Bentuk represi mencakup penangkapan acak terhadap masyarakat sekitar lokasi aksi, pembatasan akses media, pemblokiran konten media sosial, hingga penghalangan bantuan hukum.
Bahkan, sejumlah pengacara publik LBH turut menjadi korban kekerasan dan penangkapan sewenang-wenang.
“Ini telah melanggar Pasal 28G UUD 1945 yang menjamin setiap orang berhak atas rasa aman dan perlindungan dari ancaman ketakutan,” lanjut Isnur.

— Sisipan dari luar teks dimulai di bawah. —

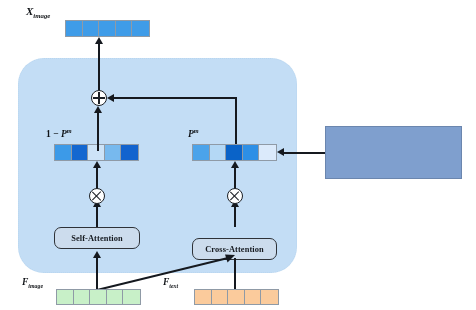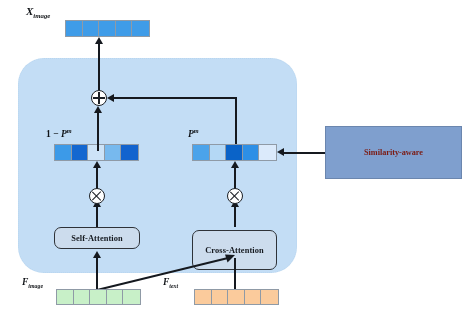--- a/index.html
+++ b/index.html
@@ -189,7 +189,6 @@
   </div>
 
   <div class="poly-box" style="left:325px; top:126px; width:137px; height:53px;">
-    <div>Similarity-aware</div>
   </div>
 
   <div class="line hline" style="left:284px; top:151.5px; width:41px;"></div>

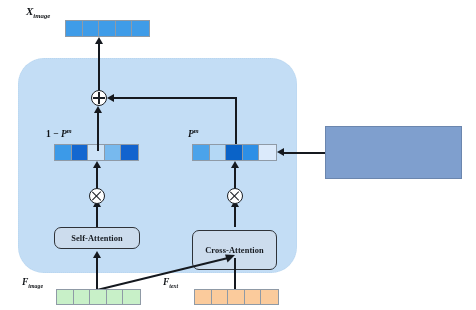--- a/index.html
+++ b/index.html
@@ -212,7 +212,7 @@
   <div class="attn-box" style="left:54px; top:227px; width:86px; height:22px;">
     <span>Self-Attention</span>
   </div>
-  <div class="attn-box" style="left:192px; top:230px; width:85px; height:40px;">
+  <div class="attn-box" style="left:192px; top:238px; width:85px; height:22px;">
     <span>Cross-Attention</span>
   </div>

Atas situasi tersebut, YLBHI menyatakan delapan sikap. Di antaranya, mengutuk keras kekerasan aparat, menuntut pembebasan massa aksi yang ditahan, mendesak penarikan TNI dari urusan sipil, hingga meminta Kapolri mundur dari jabatannya.
YLBHI juga menuntut lembaga pengawas seperti Komnas HAM, Ombudsman, dan KPAI untuk segera melakukan penyelidikan independen atas dugaan pelanggaran HAM berat.
“Pemerintah harus segera introspeksi diri dan tidak abai terhadap berbagai tuntutan rakyat yang disuarakan melalui aksi massa,” tutup Isnur. (Far)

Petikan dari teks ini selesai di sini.